Алексей Давыдов. Проблема автора и героя и жанр литературной сказки (на материале сказки Л. Петрушевской “Жил-был будильник”)

Как говорит М. Фуко, наш путь – не вперед, а назад. Наиболее постмодернистский, демократичный способ существования получают в современном литературном процессе в основном именно ориентирующиеся на постфольклор жанры. В частности, литературная сказка имеет самую широкую и разноплановую читательскую аудиторию благодаря изначально заложенному в структуру жанра двойному кодированию. С одной стороны, это общеизвестный культурный код: жанровая предсказуемость, всегда эффективно работающая на обратную связь апелляция к коллективному бессознательному, с другой – мерцающая авторско-читательская установка, моделирующая ситуацию выбора, свободной семантической и идентификационной валентности: веры/неверия, дидактики/игры, фольклорной анонимности/литературного присвоения авторства.
Условно-символический характер связей сказки с действительностью – причина того, что этот жанр в современных условиях способен трансформироваться, не разрушаясь. Устойчивость опорной структуры, имеющей глубокие корни в фольклорной традиции, в сочетании со свободным добиранием подробностей (периферийная область жанра остается подвижной и размытой /1/) характеризует литературную сказку как открытую жанровую систему. Открытость сказочного текста обусловлена, в том числе, и периферийной в постмодернизме функцией авторства, зафиксированного в процессе исчезновения.

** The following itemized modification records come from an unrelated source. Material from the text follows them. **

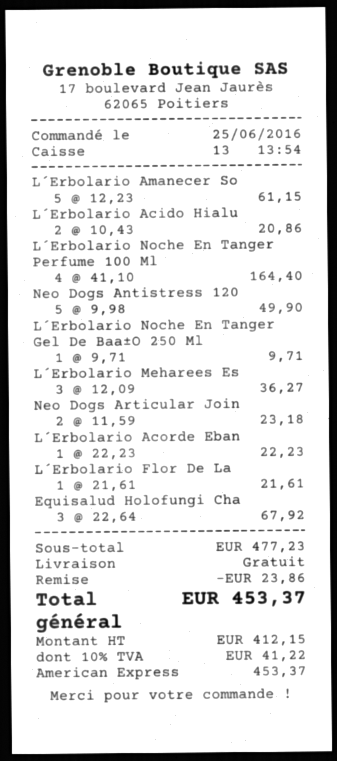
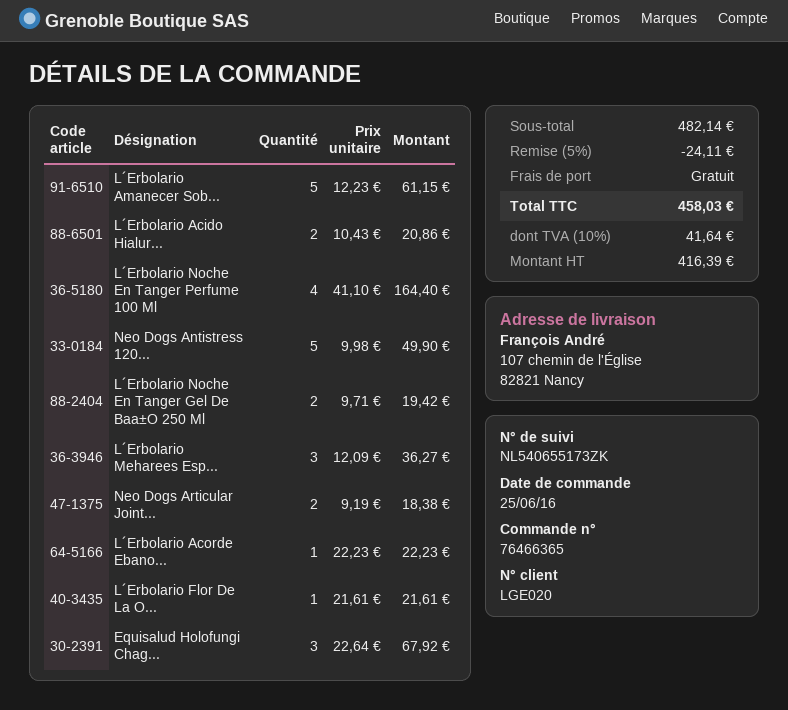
L´Erbolario Noche En Tanger Gel De Baa±O 250 Ml: 1 x 9.71 = 9.71 -> 2 x 9.71 = 19.42
Neo Dogs Articular Join: 2 x 11.59 = 23.18 -> 2 x 9.19 = 18.38
subtotal: 477.23 -> 482.14
discount: 23.86 -> 24.11
net: 412.15 -> 416.39
tax: 10% = 41.22 -> 10% = 41.64
total: 453.37 -> 458.03

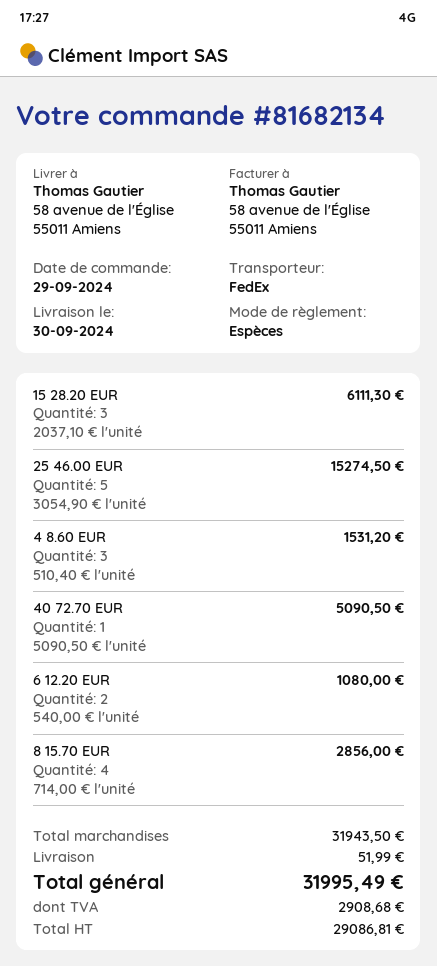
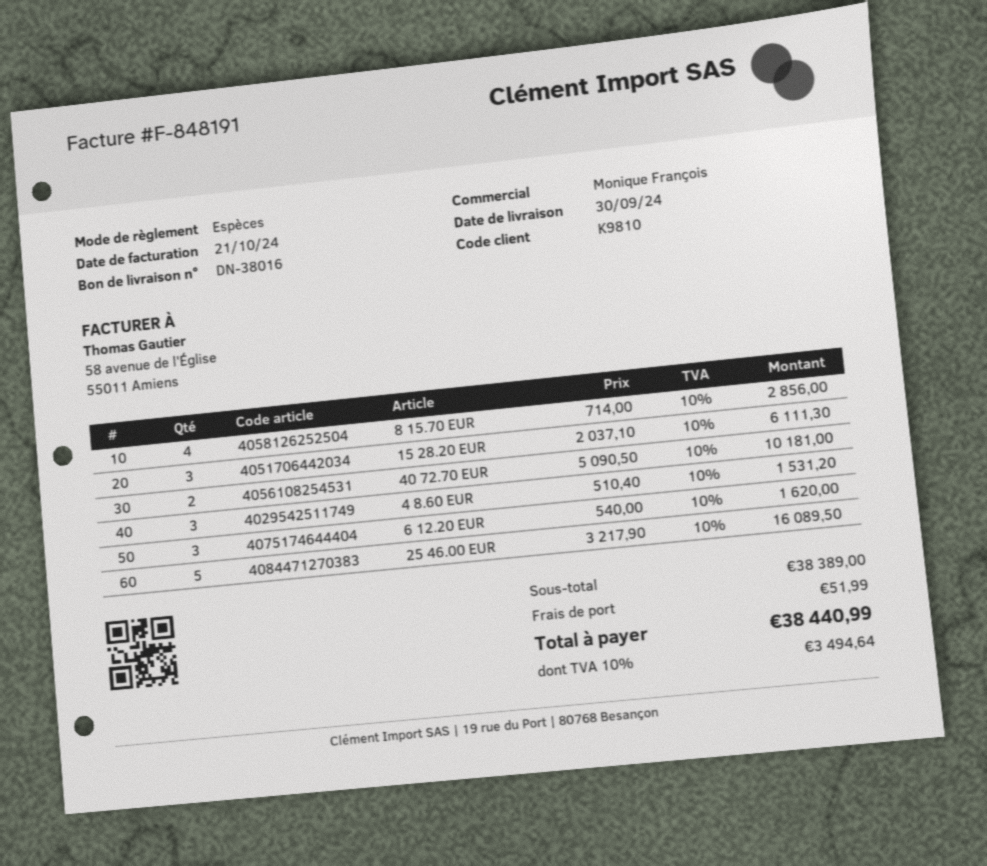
25 46.00 EUR: 5 x 3054.90 = 15274.50 -> 5 x 3217.90 = 16089.50
40 72.70 EUR: 1 x 5090.50 = 5090.50 -> 2 x 5090.50 = 10181.00
6 12.20 EUR: 2 x 540.00 = 1080.00 -> 3 x 540.00 = 1620.00
subtotal: 31943.50 -> 38389.00
tax: 2908.68 -> 3494.64
total: 31995.49 -> 38440.99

Сказочность литературного текста как условие принадлежности к фольклорному жанру фундаментирует особую, скользящую авторскую позицию. Как бы отвергая личное авторство и утверждая анонимное, фольклорное, литературная сказка, по мысли М. Липовецкого, на самом деле одновременно манифестирует разные и несовместимые модели авторства /2/. Жанровая структура сказки предстает инструментом медиации оппозиций, производит размытое, переходное между коллективностью мифа и индивидуализированной постсовременностью специфическое авторское пространство, функционирующее как “испытательная площадка” для зарождающегося нового, видоизмененного дискурса, испытывающего значительное воздействие в том числе и читательской воли.

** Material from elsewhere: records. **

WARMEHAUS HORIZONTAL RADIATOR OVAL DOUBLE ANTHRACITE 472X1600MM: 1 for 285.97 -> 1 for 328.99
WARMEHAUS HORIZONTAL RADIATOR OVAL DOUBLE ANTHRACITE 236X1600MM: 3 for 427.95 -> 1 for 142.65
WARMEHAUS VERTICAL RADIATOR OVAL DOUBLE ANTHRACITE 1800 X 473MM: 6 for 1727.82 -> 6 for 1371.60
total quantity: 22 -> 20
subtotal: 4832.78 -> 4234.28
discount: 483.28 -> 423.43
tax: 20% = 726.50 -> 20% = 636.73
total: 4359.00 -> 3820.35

Смоделированное авторское безначалие в литературной сказке предполагает свободу от конституирующего собой мир субъекта и, соответственно, от его авторитаристской субъективности, выход в бессубъектное, как бы никем не управляемое, вакантное в этом смысле пространство. Как бы неподконтрольная пустота на месте авторства имеет значительный ресурс порождающего свойства, ресурс испытания читательских возможностей /3/. Эта избыточность сказки как традиционно коллективно производимого текста по отношению к его литературному авторству и оказывается одним из самых востребованных в постмодернистском искусстве аспектов этого жанра.

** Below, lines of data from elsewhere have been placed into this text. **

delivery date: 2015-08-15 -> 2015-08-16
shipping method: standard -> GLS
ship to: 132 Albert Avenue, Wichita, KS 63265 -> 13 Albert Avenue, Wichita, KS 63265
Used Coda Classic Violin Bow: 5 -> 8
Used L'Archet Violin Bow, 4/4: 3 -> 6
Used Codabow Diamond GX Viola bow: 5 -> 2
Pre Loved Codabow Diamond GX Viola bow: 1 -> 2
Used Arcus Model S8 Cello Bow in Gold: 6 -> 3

Согласно концепции теоретика постструктурализма М. Фуко, автор – всего лишь проекция обработки, которой подвергается текст /4/. М. Фуко “выслеживает” те места и функции, которые обнаруживаются в связи с уходом автора из текста и имеют тенденцию заполняться целой множественностью Эго. Функция-автор, самоустраняясь, действует таким образом, что дает место как минимум трем симультанным Эго: автору как производителю конкретного текста, читателю, способному его в тексте заместить, и некоему прогностическому субъекту, авторско-читательской смеси, пространство которого многофункционально, поливекторно, находится в постоянном становлении и может распространяться за рамки письма.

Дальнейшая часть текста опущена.